Material shown Start Marker

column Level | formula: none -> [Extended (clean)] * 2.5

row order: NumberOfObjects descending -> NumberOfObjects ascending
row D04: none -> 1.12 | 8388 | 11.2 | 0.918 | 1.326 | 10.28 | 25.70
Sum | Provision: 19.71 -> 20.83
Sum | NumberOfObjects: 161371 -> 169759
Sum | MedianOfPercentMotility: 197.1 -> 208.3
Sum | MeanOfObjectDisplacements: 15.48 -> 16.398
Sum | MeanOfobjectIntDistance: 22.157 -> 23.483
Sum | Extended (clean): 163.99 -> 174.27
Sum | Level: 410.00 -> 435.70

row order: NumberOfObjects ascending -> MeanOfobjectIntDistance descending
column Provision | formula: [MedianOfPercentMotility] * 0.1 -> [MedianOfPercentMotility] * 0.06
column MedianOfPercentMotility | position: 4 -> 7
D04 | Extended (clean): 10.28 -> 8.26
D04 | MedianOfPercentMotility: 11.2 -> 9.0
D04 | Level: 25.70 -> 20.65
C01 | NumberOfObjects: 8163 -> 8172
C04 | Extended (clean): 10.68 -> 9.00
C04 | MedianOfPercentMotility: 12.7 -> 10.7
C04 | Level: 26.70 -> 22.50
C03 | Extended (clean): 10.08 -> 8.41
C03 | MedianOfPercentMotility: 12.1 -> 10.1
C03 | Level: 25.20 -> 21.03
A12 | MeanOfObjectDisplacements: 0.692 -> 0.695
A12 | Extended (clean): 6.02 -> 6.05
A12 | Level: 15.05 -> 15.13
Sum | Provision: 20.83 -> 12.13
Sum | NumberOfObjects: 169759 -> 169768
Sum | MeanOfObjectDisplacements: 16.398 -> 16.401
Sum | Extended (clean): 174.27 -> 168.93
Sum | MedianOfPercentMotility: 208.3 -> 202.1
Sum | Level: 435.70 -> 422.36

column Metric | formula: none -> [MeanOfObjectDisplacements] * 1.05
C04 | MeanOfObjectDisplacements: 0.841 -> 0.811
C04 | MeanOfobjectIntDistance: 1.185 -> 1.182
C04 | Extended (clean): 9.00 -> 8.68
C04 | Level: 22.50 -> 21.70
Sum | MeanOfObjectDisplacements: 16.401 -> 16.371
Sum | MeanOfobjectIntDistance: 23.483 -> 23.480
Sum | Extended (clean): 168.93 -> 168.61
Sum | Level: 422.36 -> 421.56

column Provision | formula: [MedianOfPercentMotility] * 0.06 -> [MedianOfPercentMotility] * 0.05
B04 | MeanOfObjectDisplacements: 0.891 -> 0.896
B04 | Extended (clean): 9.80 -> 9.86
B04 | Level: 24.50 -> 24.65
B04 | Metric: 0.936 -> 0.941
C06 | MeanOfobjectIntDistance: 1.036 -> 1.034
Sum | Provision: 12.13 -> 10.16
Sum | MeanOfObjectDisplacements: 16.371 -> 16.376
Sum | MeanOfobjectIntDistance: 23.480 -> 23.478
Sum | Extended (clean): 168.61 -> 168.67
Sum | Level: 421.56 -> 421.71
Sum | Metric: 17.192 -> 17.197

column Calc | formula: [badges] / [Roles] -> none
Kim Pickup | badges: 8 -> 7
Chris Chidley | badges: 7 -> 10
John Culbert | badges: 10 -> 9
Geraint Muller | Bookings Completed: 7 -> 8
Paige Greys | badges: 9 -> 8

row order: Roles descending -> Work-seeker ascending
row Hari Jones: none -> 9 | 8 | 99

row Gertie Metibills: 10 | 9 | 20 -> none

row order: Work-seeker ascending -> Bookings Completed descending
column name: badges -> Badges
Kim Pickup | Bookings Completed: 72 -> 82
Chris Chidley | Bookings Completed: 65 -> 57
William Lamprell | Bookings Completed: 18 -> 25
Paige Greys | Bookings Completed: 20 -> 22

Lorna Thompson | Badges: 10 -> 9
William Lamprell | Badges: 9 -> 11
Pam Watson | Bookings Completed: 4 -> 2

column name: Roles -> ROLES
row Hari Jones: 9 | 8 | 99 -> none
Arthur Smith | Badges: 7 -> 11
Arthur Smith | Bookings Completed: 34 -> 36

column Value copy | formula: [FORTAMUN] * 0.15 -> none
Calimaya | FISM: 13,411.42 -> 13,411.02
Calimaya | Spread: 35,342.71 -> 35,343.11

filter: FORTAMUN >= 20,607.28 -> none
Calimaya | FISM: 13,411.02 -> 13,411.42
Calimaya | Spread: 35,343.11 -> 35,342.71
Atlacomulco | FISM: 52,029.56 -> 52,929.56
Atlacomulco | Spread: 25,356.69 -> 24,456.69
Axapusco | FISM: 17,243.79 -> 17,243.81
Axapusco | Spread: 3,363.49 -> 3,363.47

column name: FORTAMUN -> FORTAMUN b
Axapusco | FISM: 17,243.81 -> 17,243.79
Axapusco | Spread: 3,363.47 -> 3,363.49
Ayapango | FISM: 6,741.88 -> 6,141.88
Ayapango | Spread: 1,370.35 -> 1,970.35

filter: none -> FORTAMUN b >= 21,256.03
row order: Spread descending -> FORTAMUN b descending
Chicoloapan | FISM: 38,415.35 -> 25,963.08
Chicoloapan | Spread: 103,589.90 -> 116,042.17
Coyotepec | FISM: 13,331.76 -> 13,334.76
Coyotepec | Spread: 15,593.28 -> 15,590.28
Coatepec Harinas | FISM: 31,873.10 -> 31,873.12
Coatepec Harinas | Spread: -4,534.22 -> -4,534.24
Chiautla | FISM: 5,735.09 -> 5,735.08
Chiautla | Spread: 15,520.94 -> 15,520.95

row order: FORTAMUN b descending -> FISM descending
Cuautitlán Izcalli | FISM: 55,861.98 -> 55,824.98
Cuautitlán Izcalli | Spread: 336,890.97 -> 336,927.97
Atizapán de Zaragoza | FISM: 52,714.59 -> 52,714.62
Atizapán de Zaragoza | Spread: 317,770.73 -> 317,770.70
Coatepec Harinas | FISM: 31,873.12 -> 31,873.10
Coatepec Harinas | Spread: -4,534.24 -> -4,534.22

Material shown End Marker

**Instructions to follow:** All of the lines above need to be given again exactly.

**Output of the exercise:**
column Level | formula: none -> [Extended (clean)] * 2.5

row order: NumberOfObjects descending -> NumberOfObjects ascending
row D04: none -> 1.12 | 8388 | 11.2 | 0.918 | 1.326 | 10.28 | 25.70
Sum | Provision: 19.71 -> 20.83
Sum | NumberOfObjects: 161371 -> 169759
Sum | MedianOfPercentMotility: 197.1 -> 208.3
Sum | MeanOfObjectDisplacements: 15.48 -> 16.398
Sum | MeanOfobjectIntDistance: 22.157 -> 23.483
Sum | Extended (clean): 163.99 -> 174.27
Sum | Level: 410.00 -> 435.70

row order: NumberOfObjects ascending -> MeanOfobjectIntDistance descending
column Provision | formula: [MedianOfPercentMotility] * 0.1 -> [MedianOfPercentMotility] * 0.06
column MedianOfPercentMotility | position: 4 -> 7
D04 | Extended (clean): 10.28 -> 8.26
D04 | MedianOfPercentMotility: 11.2 -> 9.0
D04 | Level: 25.70 -> 20.65
C01 | NumberOfObjects: 8163 -> 8172
C04 | Extended (clean): 10.68 -> 9.00
C04 | MedianOfPercentMotility: 12.7 -> 10.7
C04 | Level: 26.70 -> 22.50
C03 | Extended (clean): 10.08 -> 8.41
C03 | MedianOfPercentMotility: 12.1 -> 10.1
C03 | Level: 25.20 -> 21.03
A12 | MeanOfObjectDisplacements: 0.692 -> 0.695
A12 | Extended (clean): 6.02 -> 6.05
A12 | Level: 15.05 -> 15.13
Sum | Provision: 20.83 -> 12.13
Sum | NumberOfObjects: 169759 -> 169768
Sum | MeanOfObjectDisplacements: 16.398 -> 16.401
Sum | Extended (clean): 174.27 -> 168.93
Sum | MedianOfPercentMotility: 208.3 -> 202.1
Sum | Level: 435.70 -> 422.36

column Metric | formula: none -> [MeanOfObjectDisplacements] * 1.05
C04 | MeanOfObjectDisplacements: 0.841 -> 0.811
C04 | MeanOfobjectIntDistance: 1.185 -> 1.182
C04 | Extended (clean): 9.00 -> 8.68
C04 | Level: 22.50 -> 21.70
Sum | MeanOfObjectDisplacements: 16.401 -> 16.371
Sum | MeanOfobjectIntDistance: 23.483 -> 23.480
Sum | Extended (clean): 168.93 -> 168.61
Sum | Level: 422.36 -> 421.56

column Provision | formula: [MedianOfPercentMotility] * 0.06 -> [MedianOfPercentMotility] * 0.05
B04 | MeanOfObjectDisplacements: 0.891 -> 0.896
B04 | Extended (clean): 9.80 -> 9.86
B04 | Level: 24.50 -> 24.65
B04 | Metric: 0.936 -> 0.941
C06 | MeanOfobjectIntDistance: 1.036 -> 1.034
Sum | Provision: 12.13 -> 10.16
Sum | MeanOfObjectDisplacements: 16.371 -> 16.376
Sum | MeanOfobjectIntDistance: 23.480 -> 23.478
Sum | Extended (clean): 168.61 -> 168.67
Sum | Level: 421.56 -> 421.71
Sum | Metric: 17.192 -> 17.197

column Calc | formula: [badges] / [Roles] -> none
Kim Pickup | badges: 8 -> 7
Chris Chidley | badges: 7 -> 10
John Culbert | badges: 10 -> 9
Geraint Muller | Bookings Completed: 7 -> 8
Paige Greys | badges: 9 -> 8

row order: Roles descending -> Work-seeker ascending
row Hari Jones: none -> 9 | 8 | 99

row Gertie Metibills: 10 | 9 | 20 -> none

row order: Work-seeker ascending -> Bookings Completed descending
column name: badges -> Badges
Kim Pickup | Bookings Completed: 72 -> 82
Chris Chidley | Bookings Completed: 65 -> 57
William Lamprell | Bookings Completed: 18 -> 25
Paige Greys | Bookings Completed: 20 -> 22

Lorna Thompson | Badges: 10 -> 9
William Lamprell | Badges: 9 -> 11
Pam Watson | Bookings Completed: 4 -> 2

column name: Roles -> ROLES
row Hari Jones: 9 | 8 | 99 -> none
Arthur Smith | Badges: 7 -> 11
Arthur Smith | Bookings Completed: 34 -> 36

column Value copy | formula: [FORTAMUN] * 0.15 -> none
Calimaya | FISM: 13,411.42 -> 13,411.02
Calimaya | Spread: 35,342.71 -> 35,343.11

filter: FORTAMUN >= 20,607.28 -> none
Calimaya | FISM: 13,411.02 -> 13,411.42
Calimaya | Spread: 35,343.11 -> 35,342.71
Atlacomulco | FISM: 52,029.56 -> 52,929.56
Atlacomulco | Spread: 25,356.69 -> 24,456.69
Axapusco | FISM: 17,243.79 -> 17,243.81
Axapusco | Spread: 3,363.49 -> 3,363.47

column name: FORTAMUN -> FORTAMUN b
Axapusco | FISM: 17,243.81 -> 17,243.79
Axapusco | Spread: 3,363.47 -> 3,363.49
Ayapango | FISM: 6,741.88 -> 6,141.88
Ayapango | Spread: 1,370.35 -> 1,970.35

filter: none -> FORTAMUN b >= 21,256.03
row order: Spread descending -> FORTAMUN b descending
Chicoloapan | FISM: 38,415.35 -> 25,963.08
Chicoloapan | Spread: 103,589.90 -> 116,042.17
Coyotepec | FISM: 13,331.76 -> 13,334.76
Coyotepec | Spread: 15,593.28 -> 15,590.28
Coatepec Harinas | FISM: 31,873.10 -> 31,873.12
Coatepec Harinas | Spread: -4,534.22 -> -4,534.24
Chiautla | FISM: 5,735.09 -> 5,735.08
Chiautla | Spread: 15,520.94 -> 15,520.95

row order: FORTAMUN b descending -> FISM descending
Cuautitlán Izcalli | FISM: 55,861.98 -> 55,824.98
Cuautitlán Izcalli | Spread: 336,890.97 -> 336,927.97
Atizapán de Zaragoza | FISM: 52,714.59 -> 52,714.62
Atizapán de Zaragoza | Spread: 317,770.73 -> 317,770.70
Coatepec Harinas | FISM: 31,873.12 -> 31,873.10
Coatepec Harinas | Spread: -4,534.24 -> -4,534.22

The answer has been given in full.